Anna Mina Buchbaum, également appelée Annie, naît à Anvers le 20 septembre 1927. Elle reste fille unique. Son père, Schewech Buchbaum (°1901), a quitté son village polonais natal de Bochnia à l’âge de dix-neuf ans pour émigrer à Anvers, où il travaille comme cordonnier. Sa mère, Clara Lipschitz (°1900), dont la famille est originaire de Lettonie, était âgée de quatre ans lorsqu’elle est arrivée en Belgique, où elle a suivi une formation d’esthéticienne. La famille Buchbaum connaît des difficultés et, déjà avant la guerre, elle subit un important coup du sort. Le père d’Annie, Schewech, meurt en effet subitement le 15 septembre 1939 à Anvers.

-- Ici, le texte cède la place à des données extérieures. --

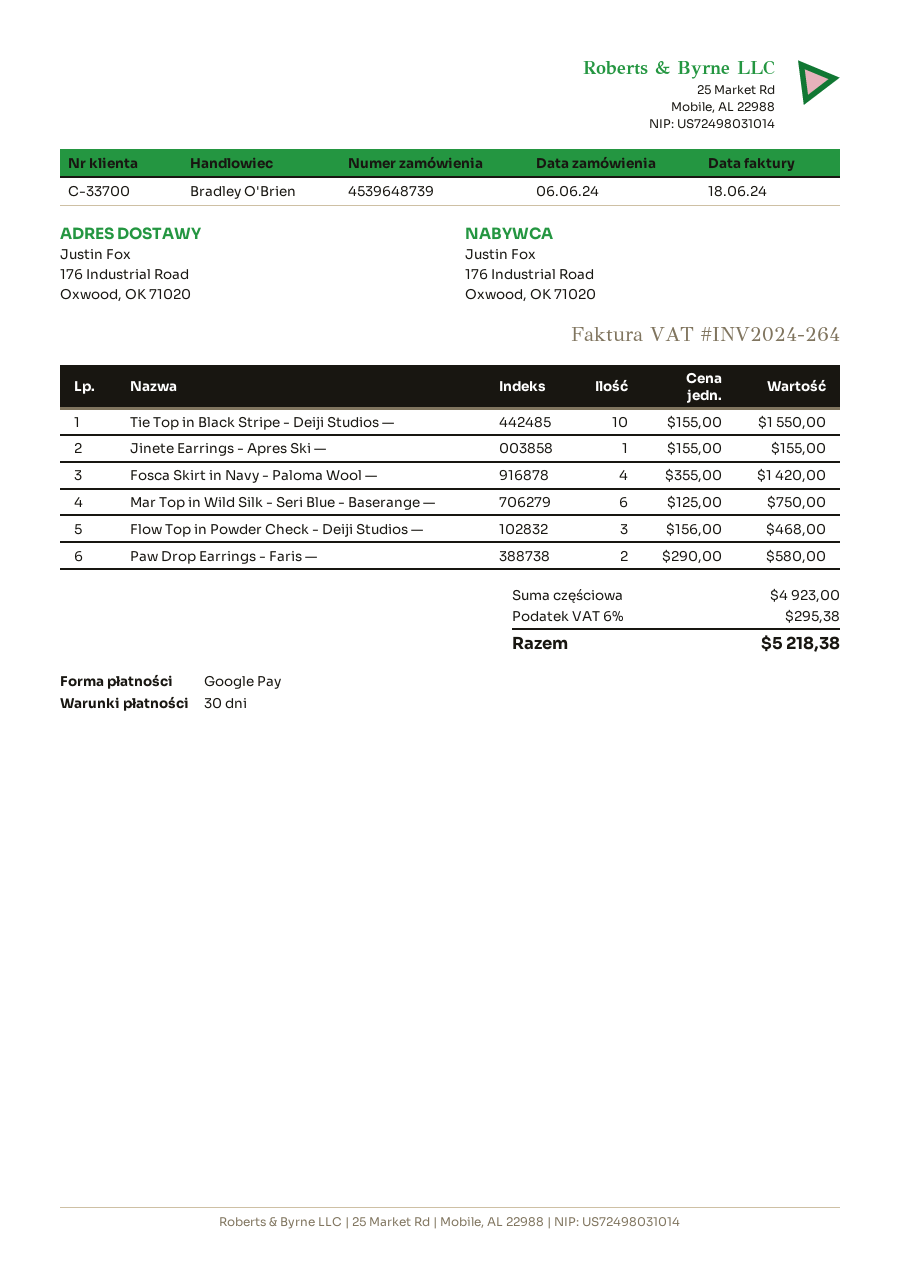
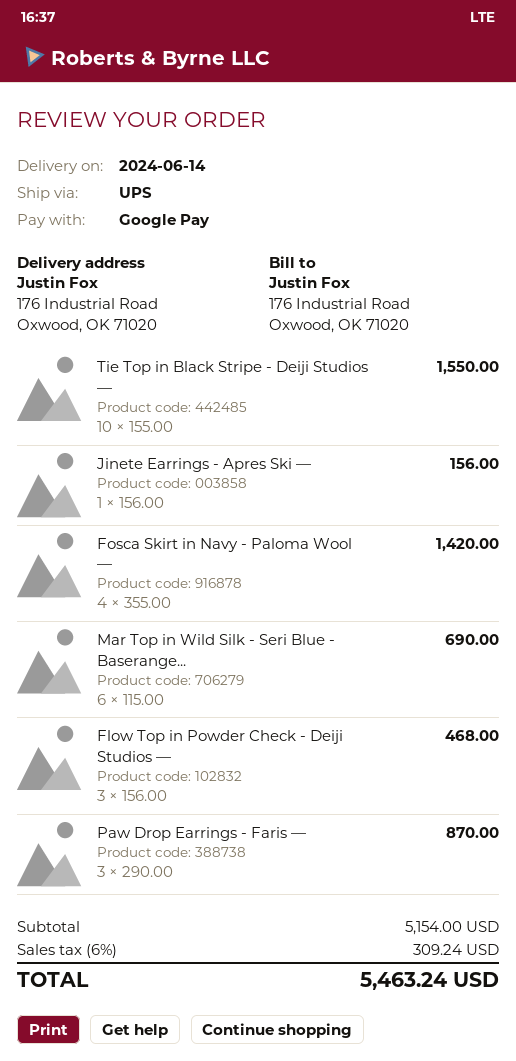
Jinete Earrings - Apres Ski —: 1 x 155.00 = 155.00 -> 1 x 156.00 = 156.00
Mar Top in Wild Silk - Seri Blue - Baserange —: 6 x 125.00 = 750.00 -> 6 x 115.00 = 690.00
Paw Drop Earrings - Faris —: 2 x 290.00 = 580.00 -> 3 x 290.00 = 870.00
subtotal: 4923.00 -> 5154.00
tax: 6% = 295.38 -> 6% = 309.24
total: 5218.38 -> 5463.24

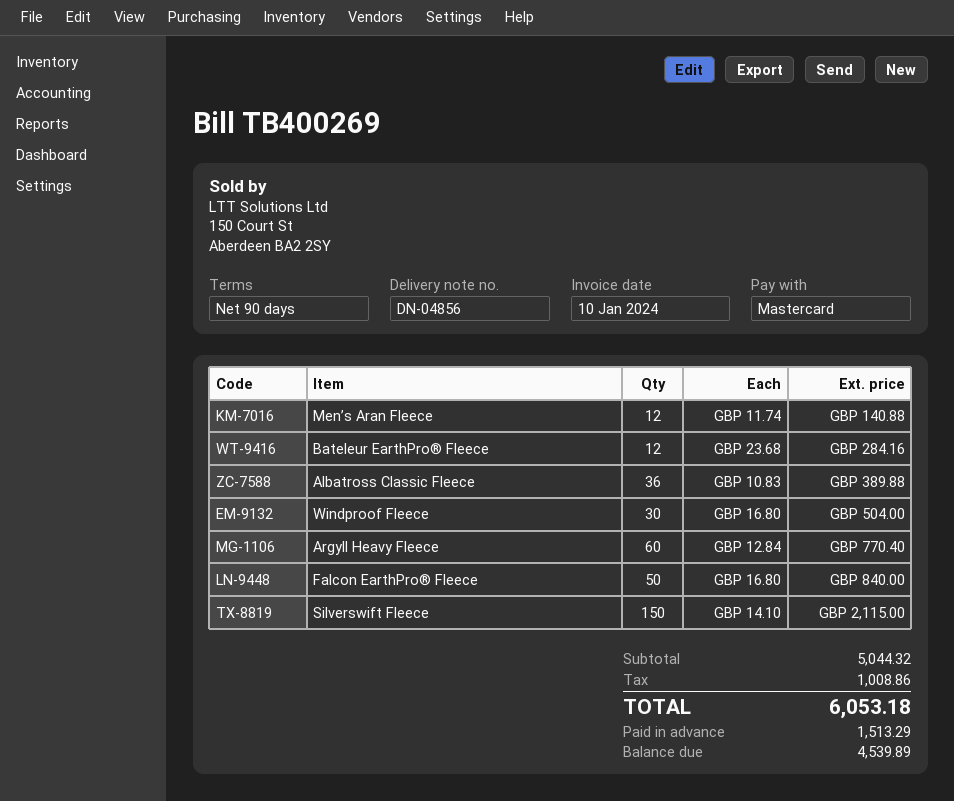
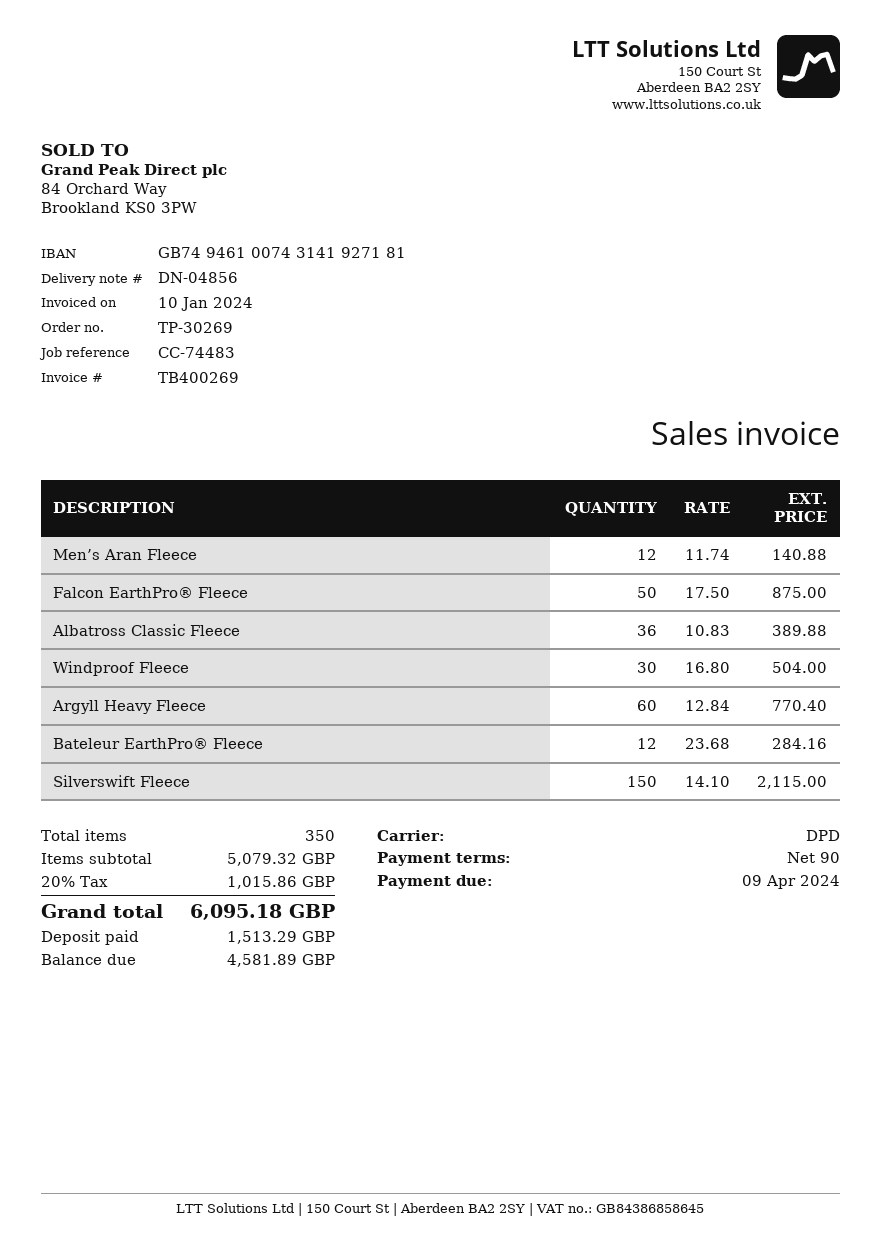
Falcon EarthPro® Fleece: 50 x 16.80 = 840.00 -> 50 x 17.50 = 875.00
subtotal: 5044.32 -> 5079.32
tax: 1008.86 -> 1015.86
total: 6053.18 -> 6095.18
balance: 4539.89 -> 4581.89

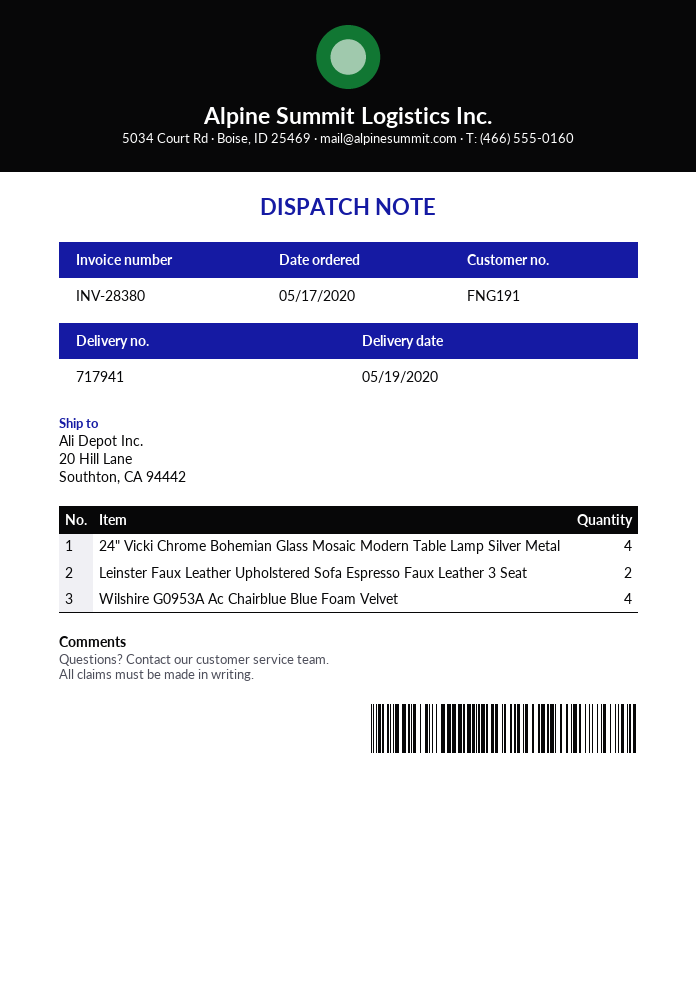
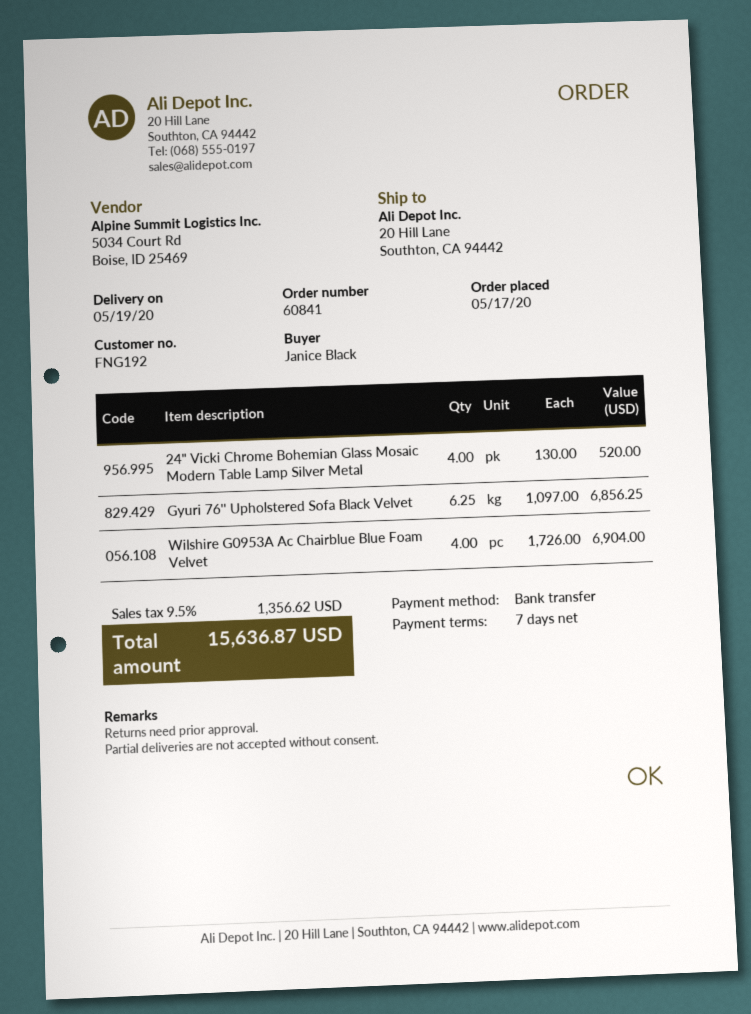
customer number: FNG191 -> FNG192
Leinster Faux Leather Upholstered Sofa Espresso Faux Leather 3 Seat: 2 -> none
Gyuri 76'' Upholstered Sofa Black Velvet: none -> 6.25

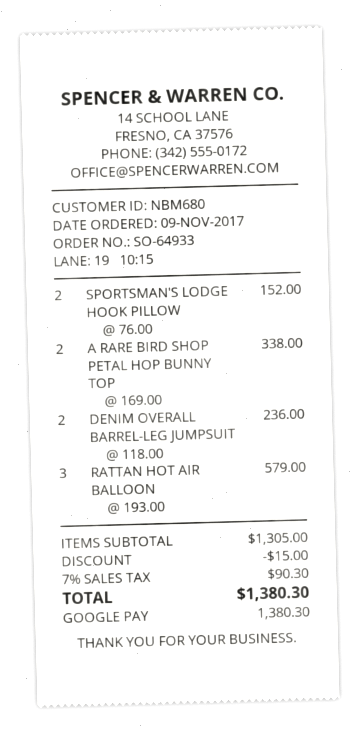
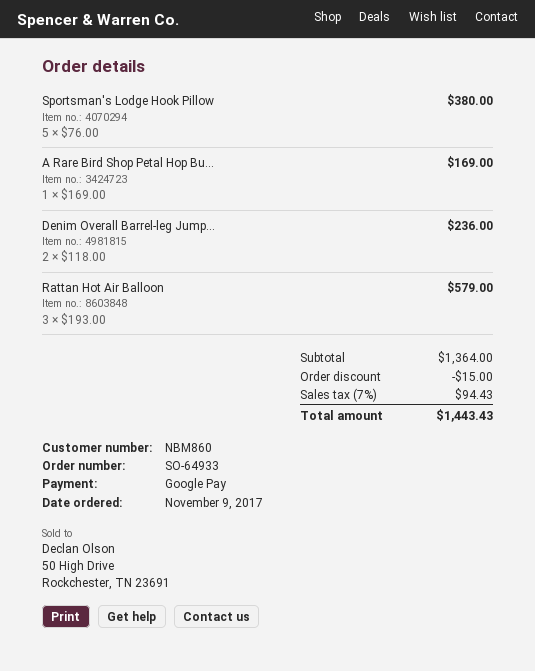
customer number: NBM680 -> NBM860
SPORTSMAN'S LODGE HOOK PILLOW: 2 x 76.00 = 152.00 -> 5 x 76.00 = 380.00
A RARE BIRD SHOP PETAL HOP BUNNY TOP: 2 x 169.00 = 338.00 -> 1 x 169.00 = 169.00
subtotal: 1305.00 -> 1364.00
tax: 7% = 90.30 -> 7% = 94.43
total: 1380.30 -> 1443.43

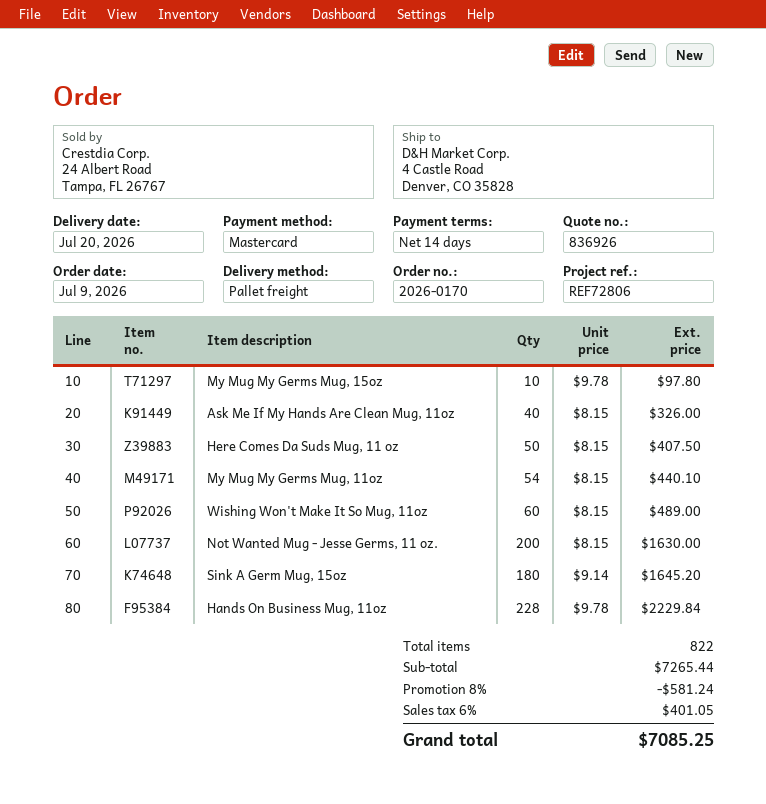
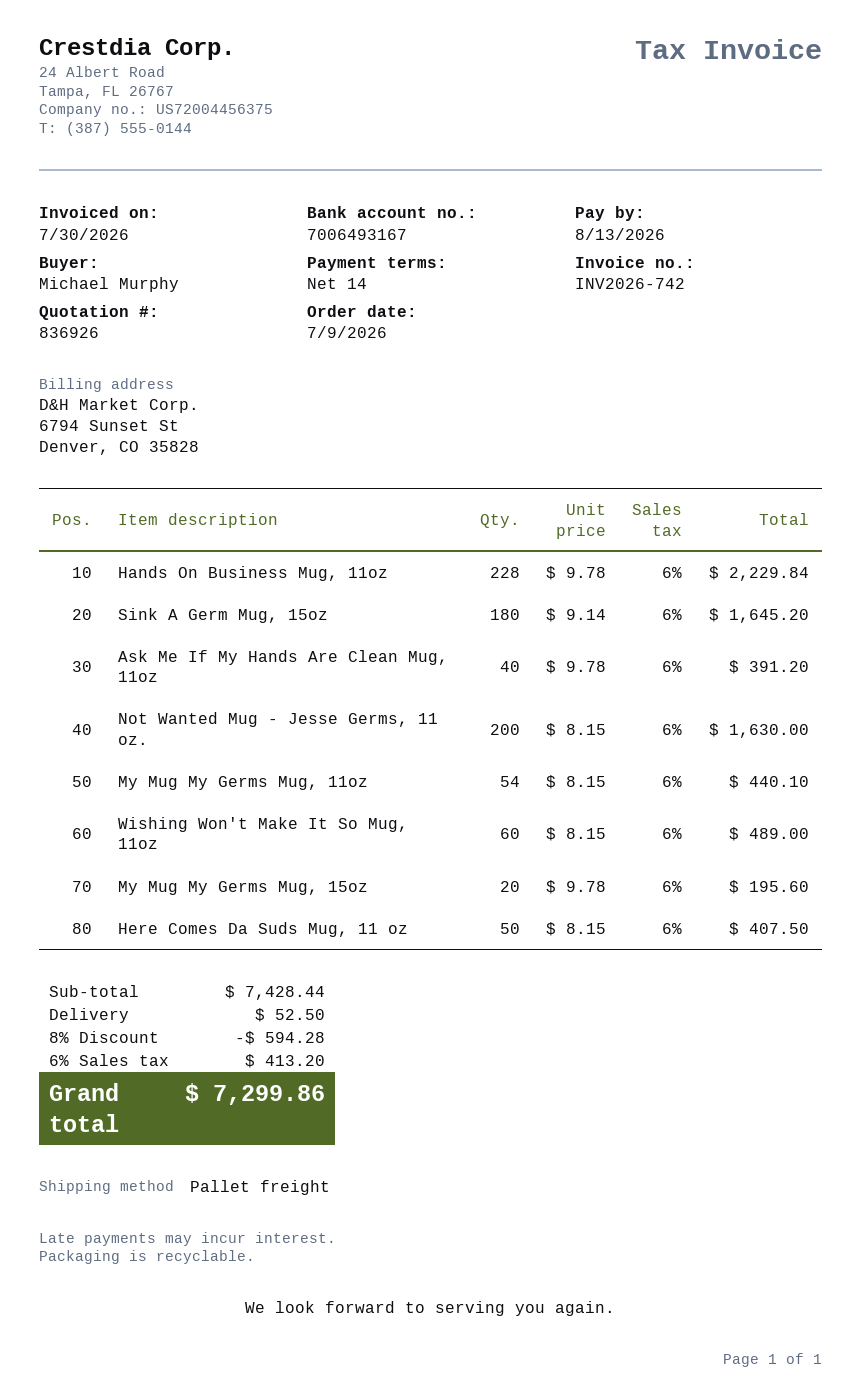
My Mug My Germs Mug, 15oz: 10 x 9.78 = 97.80 -> 20 x 9.78 = 195.60
Ask Me If My Hands Are Clean Mug, 11oz: 40 x 8.15 = 326.00 -> 40 x 9.78 = 391.20
subtotal: 7265.44 -> 7428.44
discount: 8% = 581.24 -> 8% = 594.28
shipping: none -> 52.50
tax: 6% = 401.05 -> 6% = 413.20
total: 7085.25 -> 7299.86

Pendant la guerre, Annie et sa mère vivent d’abord au 27 Bleekerijstraat, puis au 37 Britselei à Anvers. Elles sont obligées de respecter les ordonnances anti-juives et s’inscrivent au Registre communal des Juifs et à l’Association des Juifs de Belgique. À partir de juin 1942, elles portent également l’étoile jaune de David.
Les déportations de la caserne Dossin vers Auschwitz-Birkenau commencent au début du mois d’août 1942. Deux semaines plus tard, Annie et sa mère Clara reçoivent un ordre de travail (Arbeitseinsatzbefehl). Elles doivent se présenter à la caserne Dossin pour travailler à l’Est. Mais Clara est malade et inapte au travail forcé. Elle et Annie sont donc retirées de la liste des personnes soumises au travail obligatoire. Mère et fille entrent alors dans la clandestinité. Annie adopte le faux nom de famille « Demanet » et obtient de nouveaux papiers d’identité. L’état de santé de Clara se dégrade rapidement. Le 11 décembre 1942, la mère d’Annie est admise à l’hôpital Sint-Erasmus, le seul hôpital d’Anvers où les patients juifs peuvent encore être soignés.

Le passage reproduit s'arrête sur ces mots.